____ Extracted data

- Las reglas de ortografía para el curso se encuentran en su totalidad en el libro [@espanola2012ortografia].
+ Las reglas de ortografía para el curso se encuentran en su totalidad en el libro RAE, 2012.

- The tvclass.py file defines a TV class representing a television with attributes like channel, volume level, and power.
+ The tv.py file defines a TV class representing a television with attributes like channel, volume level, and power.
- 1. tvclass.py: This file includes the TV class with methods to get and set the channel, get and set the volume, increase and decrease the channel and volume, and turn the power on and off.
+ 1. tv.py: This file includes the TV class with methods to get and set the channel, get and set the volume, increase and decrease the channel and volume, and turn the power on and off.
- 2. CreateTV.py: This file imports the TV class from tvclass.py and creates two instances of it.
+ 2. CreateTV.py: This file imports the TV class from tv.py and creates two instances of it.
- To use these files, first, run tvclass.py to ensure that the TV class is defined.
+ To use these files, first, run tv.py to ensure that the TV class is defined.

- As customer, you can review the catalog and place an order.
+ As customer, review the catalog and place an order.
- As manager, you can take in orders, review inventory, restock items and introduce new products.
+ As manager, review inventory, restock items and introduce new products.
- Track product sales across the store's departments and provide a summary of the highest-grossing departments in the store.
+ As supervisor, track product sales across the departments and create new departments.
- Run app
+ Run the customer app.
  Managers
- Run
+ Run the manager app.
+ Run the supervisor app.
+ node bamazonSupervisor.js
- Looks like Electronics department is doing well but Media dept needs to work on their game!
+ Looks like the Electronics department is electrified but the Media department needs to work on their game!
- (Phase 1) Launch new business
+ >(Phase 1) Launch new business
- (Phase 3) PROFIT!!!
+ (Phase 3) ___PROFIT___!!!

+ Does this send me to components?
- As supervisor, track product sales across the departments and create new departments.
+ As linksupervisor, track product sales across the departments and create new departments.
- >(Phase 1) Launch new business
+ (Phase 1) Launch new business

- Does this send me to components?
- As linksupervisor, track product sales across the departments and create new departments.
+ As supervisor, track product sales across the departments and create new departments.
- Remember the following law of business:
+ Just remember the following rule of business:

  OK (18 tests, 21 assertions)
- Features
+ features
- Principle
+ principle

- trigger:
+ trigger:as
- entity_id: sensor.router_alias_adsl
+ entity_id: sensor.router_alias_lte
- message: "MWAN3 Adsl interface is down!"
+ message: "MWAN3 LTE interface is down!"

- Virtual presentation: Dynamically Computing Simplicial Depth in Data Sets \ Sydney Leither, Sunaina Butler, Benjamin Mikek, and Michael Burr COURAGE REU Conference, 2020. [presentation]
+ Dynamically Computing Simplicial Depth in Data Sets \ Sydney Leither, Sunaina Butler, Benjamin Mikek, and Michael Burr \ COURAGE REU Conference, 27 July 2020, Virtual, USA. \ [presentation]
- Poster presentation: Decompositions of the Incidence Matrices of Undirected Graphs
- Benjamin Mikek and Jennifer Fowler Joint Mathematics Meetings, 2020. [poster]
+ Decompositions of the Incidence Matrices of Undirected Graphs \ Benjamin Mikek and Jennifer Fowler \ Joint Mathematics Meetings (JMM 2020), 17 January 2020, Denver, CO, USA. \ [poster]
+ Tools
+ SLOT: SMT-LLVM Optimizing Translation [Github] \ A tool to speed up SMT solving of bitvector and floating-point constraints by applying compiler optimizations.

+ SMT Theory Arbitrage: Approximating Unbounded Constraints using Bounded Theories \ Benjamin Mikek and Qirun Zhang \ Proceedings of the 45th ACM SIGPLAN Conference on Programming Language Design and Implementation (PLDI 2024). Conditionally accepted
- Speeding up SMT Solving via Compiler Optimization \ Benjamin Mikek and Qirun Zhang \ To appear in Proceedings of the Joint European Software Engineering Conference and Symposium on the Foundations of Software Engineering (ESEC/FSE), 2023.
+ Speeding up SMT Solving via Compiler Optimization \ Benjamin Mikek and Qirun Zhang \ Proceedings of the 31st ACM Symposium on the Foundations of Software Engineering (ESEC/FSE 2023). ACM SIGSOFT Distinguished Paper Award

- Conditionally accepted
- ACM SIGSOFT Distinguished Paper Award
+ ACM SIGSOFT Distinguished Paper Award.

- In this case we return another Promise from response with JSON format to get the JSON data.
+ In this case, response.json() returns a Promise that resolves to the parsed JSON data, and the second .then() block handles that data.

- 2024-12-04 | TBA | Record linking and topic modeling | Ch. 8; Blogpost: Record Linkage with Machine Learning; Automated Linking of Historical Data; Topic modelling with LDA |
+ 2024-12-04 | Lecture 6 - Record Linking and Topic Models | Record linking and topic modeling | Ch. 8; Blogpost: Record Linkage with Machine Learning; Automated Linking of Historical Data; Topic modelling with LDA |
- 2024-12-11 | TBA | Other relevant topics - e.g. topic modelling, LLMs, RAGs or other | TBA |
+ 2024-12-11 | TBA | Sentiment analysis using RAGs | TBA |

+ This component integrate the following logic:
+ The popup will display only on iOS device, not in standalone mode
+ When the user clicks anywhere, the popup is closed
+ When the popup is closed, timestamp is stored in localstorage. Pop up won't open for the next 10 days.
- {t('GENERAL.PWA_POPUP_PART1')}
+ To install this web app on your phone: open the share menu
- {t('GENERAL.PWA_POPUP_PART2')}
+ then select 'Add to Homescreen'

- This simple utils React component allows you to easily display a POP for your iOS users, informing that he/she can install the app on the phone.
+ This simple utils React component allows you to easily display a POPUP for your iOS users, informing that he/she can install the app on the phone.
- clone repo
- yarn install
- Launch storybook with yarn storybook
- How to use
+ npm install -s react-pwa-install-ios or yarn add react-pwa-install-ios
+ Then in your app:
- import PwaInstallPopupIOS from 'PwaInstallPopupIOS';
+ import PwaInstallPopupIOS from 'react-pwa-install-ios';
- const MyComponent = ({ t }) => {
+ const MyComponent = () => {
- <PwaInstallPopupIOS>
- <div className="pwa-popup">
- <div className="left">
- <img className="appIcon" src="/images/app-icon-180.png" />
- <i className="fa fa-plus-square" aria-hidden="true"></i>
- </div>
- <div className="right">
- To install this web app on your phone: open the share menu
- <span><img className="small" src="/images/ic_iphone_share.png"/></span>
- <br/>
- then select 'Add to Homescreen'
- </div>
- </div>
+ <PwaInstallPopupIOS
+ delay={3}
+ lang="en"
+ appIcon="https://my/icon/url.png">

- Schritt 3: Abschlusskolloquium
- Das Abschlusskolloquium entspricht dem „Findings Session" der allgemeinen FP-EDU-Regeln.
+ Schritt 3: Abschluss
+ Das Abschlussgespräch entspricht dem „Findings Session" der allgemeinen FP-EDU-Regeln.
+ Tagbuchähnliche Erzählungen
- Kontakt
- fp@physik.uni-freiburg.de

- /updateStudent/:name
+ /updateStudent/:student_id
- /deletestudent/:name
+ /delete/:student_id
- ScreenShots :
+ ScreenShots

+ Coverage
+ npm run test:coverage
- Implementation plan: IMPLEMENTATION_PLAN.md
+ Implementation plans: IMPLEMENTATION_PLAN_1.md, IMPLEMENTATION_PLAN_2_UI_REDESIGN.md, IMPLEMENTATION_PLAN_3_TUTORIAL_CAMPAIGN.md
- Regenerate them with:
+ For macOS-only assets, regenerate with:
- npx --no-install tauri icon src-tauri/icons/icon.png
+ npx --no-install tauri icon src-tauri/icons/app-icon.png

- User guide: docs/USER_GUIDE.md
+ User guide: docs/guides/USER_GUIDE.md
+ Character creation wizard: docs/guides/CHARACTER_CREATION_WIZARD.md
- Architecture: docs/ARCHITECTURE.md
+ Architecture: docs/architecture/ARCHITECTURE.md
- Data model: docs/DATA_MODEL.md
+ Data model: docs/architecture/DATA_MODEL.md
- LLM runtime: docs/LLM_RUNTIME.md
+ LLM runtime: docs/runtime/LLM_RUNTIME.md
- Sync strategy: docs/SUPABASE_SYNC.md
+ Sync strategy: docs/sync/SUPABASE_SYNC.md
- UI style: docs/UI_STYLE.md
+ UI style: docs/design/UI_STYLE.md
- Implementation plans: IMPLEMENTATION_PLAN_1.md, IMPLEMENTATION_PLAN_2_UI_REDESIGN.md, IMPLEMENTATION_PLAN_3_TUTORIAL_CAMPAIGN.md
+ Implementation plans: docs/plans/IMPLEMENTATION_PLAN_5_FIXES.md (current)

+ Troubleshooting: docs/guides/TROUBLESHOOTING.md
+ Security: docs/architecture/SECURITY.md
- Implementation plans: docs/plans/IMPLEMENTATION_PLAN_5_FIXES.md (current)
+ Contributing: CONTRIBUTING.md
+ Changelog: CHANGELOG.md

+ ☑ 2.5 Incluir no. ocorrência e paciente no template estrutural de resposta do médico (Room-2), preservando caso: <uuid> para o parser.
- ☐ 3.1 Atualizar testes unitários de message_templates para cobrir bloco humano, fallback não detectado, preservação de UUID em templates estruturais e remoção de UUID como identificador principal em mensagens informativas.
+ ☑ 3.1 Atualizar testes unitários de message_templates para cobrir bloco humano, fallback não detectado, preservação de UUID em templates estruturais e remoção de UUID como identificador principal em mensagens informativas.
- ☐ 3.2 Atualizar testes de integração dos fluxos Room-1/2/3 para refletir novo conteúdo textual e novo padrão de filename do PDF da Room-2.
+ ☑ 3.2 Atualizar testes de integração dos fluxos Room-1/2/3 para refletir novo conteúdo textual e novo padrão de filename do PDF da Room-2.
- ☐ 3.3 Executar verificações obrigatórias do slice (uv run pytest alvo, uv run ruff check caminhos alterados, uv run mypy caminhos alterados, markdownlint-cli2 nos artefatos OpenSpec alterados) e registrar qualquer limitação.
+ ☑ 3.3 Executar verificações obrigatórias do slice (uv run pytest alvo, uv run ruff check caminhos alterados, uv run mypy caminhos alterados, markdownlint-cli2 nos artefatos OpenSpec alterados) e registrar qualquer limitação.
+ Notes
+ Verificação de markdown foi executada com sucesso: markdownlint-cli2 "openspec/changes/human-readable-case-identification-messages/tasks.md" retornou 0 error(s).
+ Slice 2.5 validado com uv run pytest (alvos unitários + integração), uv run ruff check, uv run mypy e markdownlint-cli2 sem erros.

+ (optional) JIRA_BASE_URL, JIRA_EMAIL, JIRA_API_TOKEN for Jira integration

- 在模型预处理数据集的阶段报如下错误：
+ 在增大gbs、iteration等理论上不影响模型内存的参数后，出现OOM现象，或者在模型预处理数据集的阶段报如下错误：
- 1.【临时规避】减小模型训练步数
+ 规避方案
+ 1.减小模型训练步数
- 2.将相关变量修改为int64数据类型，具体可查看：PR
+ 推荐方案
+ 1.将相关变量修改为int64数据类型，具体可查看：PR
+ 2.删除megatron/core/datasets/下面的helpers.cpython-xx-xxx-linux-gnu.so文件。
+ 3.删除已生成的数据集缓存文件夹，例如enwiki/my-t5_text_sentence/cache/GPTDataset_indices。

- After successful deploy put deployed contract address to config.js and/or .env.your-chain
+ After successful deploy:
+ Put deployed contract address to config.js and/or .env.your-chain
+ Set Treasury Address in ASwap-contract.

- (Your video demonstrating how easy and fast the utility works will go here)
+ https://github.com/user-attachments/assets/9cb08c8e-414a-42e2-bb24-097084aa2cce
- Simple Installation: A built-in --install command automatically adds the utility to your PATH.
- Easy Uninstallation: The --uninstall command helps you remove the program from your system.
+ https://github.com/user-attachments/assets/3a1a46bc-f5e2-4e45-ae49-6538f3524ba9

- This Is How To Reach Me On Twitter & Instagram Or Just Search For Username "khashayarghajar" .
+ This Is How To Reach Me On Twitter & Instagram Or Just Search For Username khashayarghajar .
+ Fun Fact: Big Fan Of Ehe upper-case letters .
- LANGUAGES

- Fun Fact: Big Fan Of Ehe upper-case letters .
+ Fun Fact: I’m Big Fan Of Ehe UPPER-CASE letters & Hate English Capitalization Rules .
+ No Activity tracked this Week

________

* _Required work_
Whenever a line includes the word "estruturais", pull it out of the entries.

* _Response box_
- ☐ 3.1 Atualizar testes unitários de message_templates para cobrir bloco humano, fallback não detectado, preservação de UUID em templates estruturais e remoção de UUID como identificador principal em mensagens informativas.
+ ☑ 3.1 Atualizar testes unitários de message_templates para cobrir bloco humano, fallback não detectado, preservação de UUID em templates estruturais e remoção de UUID como identificador principal em mensagens informativas.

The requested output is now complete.